━━ Provided data ━━
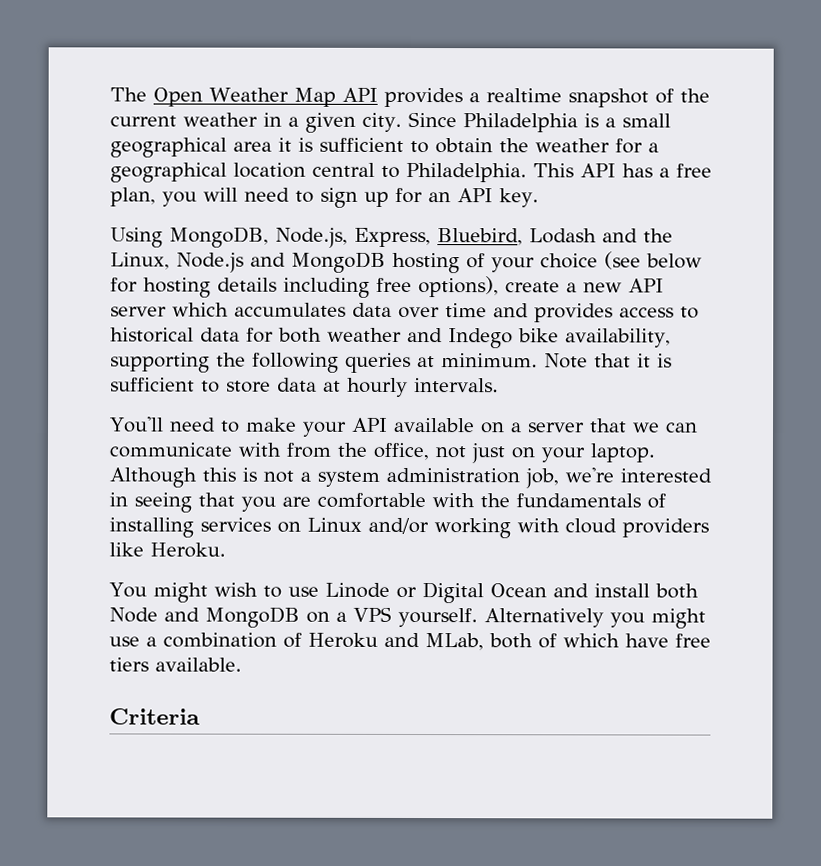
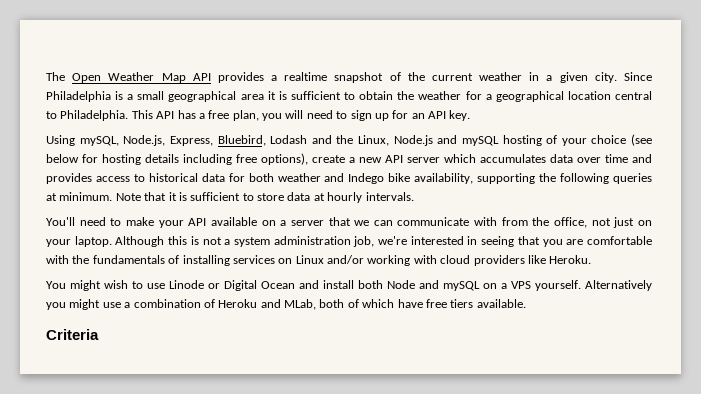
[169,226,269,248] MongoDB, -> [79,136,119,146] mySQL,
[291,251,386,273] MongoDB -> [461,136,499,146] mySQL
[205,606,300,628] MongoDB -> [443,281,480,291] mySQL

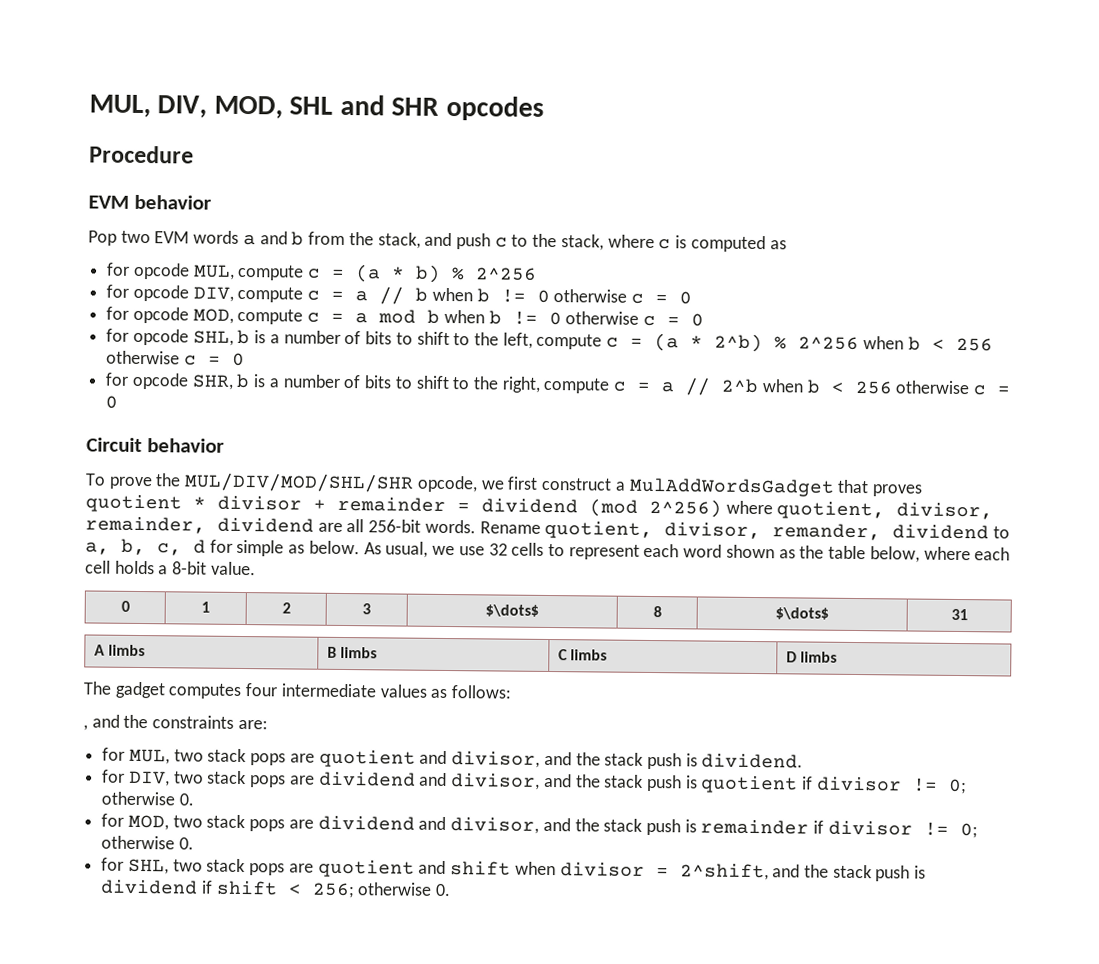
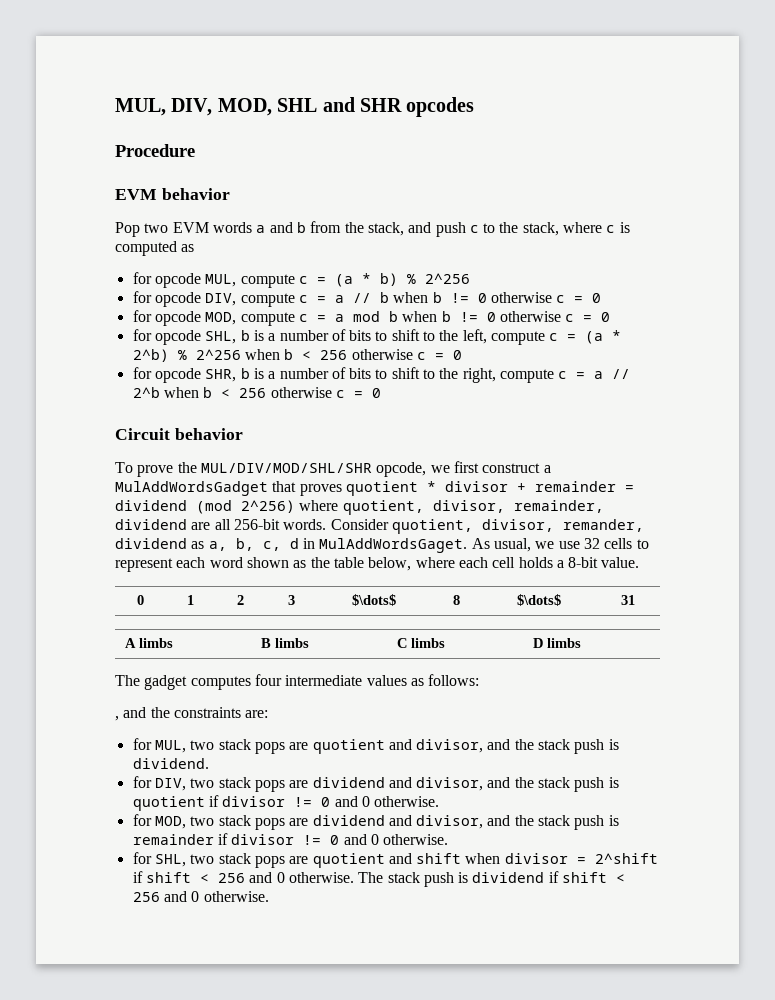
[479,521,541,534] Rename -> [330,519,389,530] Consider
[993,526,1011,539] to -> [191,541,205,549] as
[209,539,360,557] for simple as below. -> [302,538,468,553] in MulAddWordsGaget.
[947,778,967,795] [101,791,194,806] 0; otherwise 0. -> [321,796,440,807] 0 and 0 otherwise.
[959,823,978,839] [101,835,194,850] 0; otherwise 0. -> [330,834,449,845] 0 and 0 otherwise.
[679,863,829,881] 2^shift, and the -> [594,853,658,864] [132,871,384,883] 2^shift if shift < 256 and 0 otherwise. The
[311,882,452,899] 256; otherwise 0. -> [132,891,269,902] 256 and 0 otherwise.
━━━
- _What to work on_:
Tally the lines in the material above that contain "MongoDB". Respond with the number and nothing else.

- _Task solution_:
3